Work instructions: Below are the records; copy out every line that holds the word "none".

Data for this task:

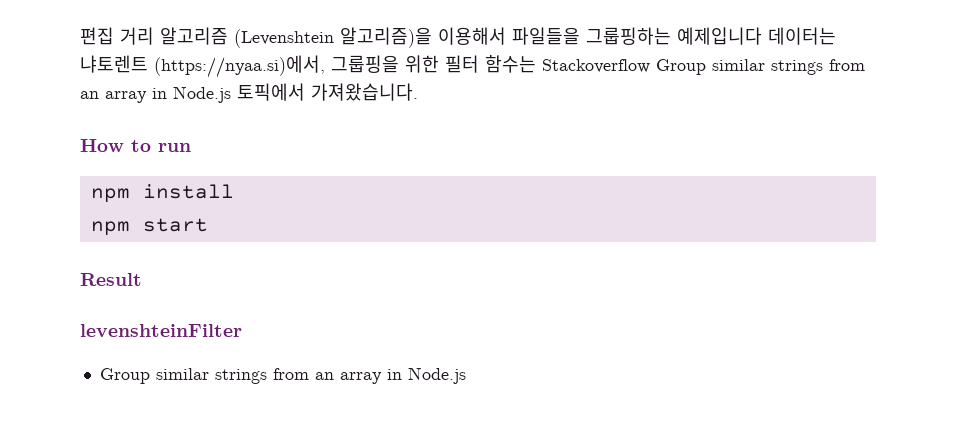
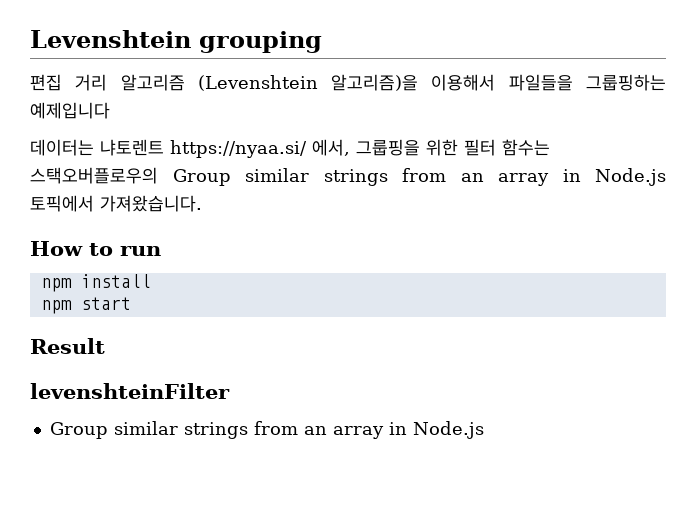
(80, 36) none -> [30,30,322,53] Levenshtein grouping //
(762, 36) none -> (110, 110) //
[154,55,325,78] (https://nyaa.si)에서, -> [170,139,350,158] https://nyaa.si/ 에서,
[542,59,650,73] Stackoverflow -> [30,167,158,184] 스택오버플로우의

...

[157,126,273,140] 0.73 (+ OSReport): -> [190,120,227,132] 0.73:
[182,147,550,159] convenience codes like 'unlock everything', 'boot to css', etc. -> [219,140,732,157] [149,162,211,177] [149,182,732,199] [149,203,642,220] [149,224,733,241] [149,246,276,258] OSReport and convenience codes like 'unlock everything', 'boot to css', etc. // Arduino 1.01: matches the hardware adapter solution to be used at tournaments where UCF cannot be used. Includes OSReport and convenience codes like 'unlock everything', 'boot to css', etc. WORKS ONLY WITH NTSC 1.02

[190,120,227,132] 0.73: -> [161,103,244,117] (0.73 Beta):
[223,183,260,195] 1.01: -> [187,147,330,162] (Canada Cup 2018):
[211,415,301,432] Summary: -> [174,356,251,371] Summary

Worked solution:
(80, 36) none -> [30,30,322,53] Levenshtein grouping //
(762, 36) none -> (110, 110) //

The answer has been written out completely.